La soirée ne tarde pas à se terminer. La fatigue a emporté Joric. Hadrian et Ezri réfléchissent aux motivations de Lazare sur la route qui mène à leurs tentes. Les denrées alimentaires se font rares et font suite à deux mauvaises récoltes successives. La famine a forcé les Régions au Sud à se révolter. Le Roi étant plus au Nord, il ne subit pas encore la pénurie. La population aisée ne ressent pas la faim, contrairement aux plus pauvres, qui ne peuvent plus compter que sur la chasse pour se nourrir.
Lazare est respecté pour son dévouement au peuple et n'en peut plus de regarder ses proches souffrir, le Roi ne fait rien pour arranger la situation. Joric et Lazare sont cousins, mais ils sont tellement différents sur le plan humain qu'ils ne s'entendront jamais. La rivalité n'a fait qu'accroître avec le temps. Lazare, comme son père avant lui, estime qu'il serait un bien meilleur Roi que son cousin et a donc levé une armée.

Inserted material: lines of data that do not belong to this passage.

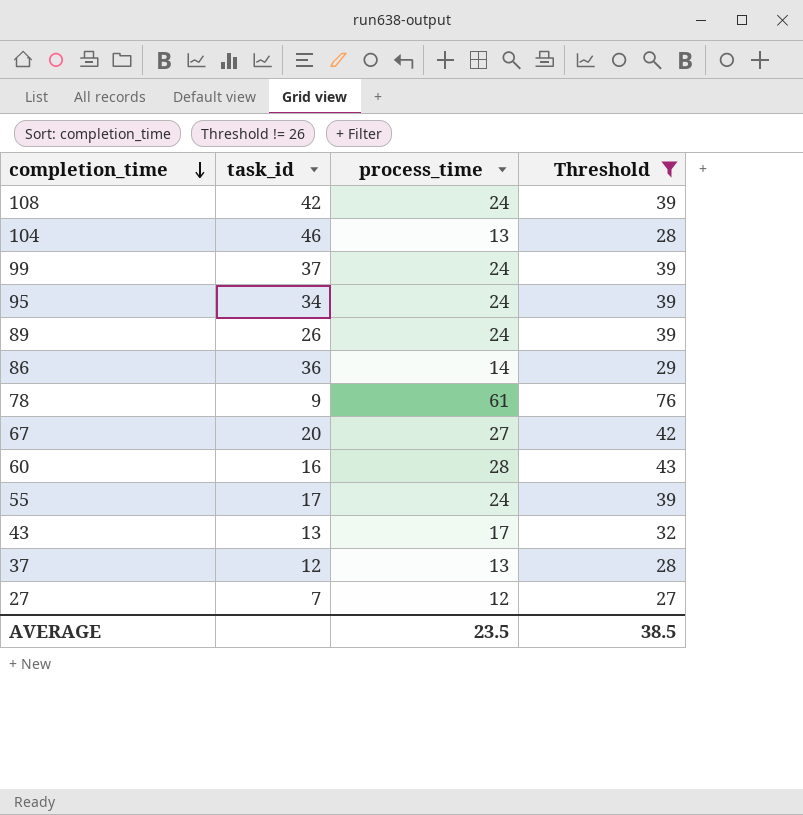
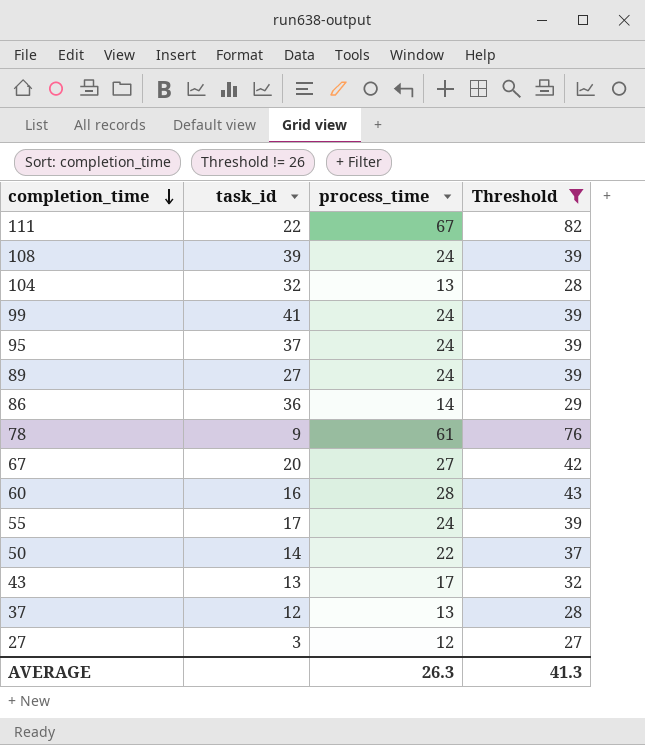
row 111: none -> 22 | 67 | 82
108 | task_id: 42 -> 39
104 | task_id: 46 -> 32
99 | task_id: 37 -> 41
95 | task_id: 34 -> 37
89 | task_id: 26 -> 27
row 50: none -> 14 | 22 | 37
27 | task_id: 7 -> 3
AVERAGE | process_time: 23.5 -> 26.3
AVERAGE | Threshold: 38.5 -> 41.3

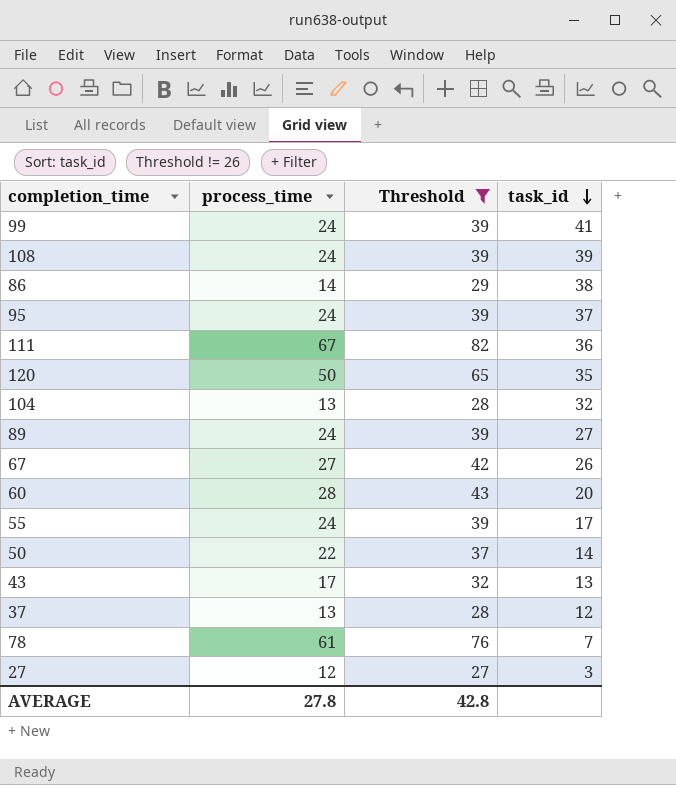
row order: completion_time descending -> task_id descending
column task_id | position: 2 -> 4
86 | task_id: 36 -> 38
111 | task_id: 22 -> 36
row 120: none -> 50 | 65 | 35
67 | task_id: 20 -> 26
60 | task_id: 16 -> 20
78 | task_id: 9 -> 7
AVERAGE | process_time: 26.3 -> 27.8
AVERAGE | Threshold: 41.3 -> 42.8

Hadrian est soulagé d'avoir gagné cette bataille, mais reste inquiet, tant qu'il respire, il restera une menace. Une fois Joric mort et lui à la tête du royaume, Lazare estimera être le souverain naturel de son cousin. Mais pour Hadrian, il en est hors de question. Il a travaillé si dur pour se faire cette place auprès du Roi. Il ne laissera personne lui voler ce qui lui revient de droit. Alors, ce soir-là avec son ami Ezri, ils réfléchissent à mettre en place une stratégie, qui obligera les autres Régions à rester docile après son couronnement. Après quelques instants, ils se regardent souriants et rassurés. Ils ont trouvé la manière parfaite de garder le contrôle sur le long terme sans éveiller des soupçons. Ils ne leur restent qu'une chose à espérer. Que la mort du Roi Joric arrive vite.